▶ What you are asked to do:
Each line of the entries that contains the word "data" adds one. Reply with the resulting number only.

▶ Information given:
----------

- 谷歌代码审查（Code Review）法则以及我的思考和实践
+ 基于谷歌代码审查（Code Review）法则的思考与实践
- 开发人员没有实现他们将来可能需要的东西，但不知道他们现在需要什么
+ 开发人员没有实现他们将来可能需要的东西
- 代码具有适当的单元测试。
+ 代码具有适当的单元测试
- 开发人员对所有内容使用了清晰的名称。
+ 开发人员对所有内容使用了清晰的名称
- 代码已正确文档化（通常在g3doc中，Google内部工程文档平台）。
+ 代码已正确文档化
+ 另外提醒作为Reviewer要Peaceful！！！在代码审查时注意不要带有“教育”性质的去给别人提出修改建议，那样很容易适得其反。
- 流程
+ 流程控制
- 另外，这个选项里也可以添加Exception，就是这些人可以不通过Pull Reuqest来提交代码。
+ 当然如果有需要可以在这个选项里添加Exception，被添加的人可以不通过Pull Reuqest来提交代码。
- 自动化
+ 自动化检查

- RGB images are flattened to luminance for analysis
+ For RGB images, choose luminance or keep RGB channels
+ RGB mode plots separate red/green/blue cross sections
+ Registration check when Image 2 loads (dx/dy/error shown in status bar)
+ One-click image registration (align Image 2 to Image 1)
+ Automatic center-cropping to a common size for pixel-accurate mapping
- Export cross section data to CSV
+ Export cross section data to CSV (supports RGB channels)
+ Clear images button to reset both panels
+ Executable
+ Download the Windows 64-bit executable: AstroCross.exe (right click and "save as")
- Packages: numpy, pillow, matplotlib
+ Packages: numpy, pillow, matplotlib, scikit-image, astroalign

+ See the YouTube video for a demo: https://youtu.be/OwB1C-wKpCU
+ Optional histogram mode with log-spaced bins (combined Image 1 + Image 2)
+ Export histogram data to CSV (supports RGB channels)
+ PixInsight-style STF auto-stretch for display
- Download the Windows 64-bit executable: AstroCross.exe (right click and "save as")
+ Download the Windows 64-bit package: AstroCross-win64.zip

----------

▶ Answer for this exercise:
3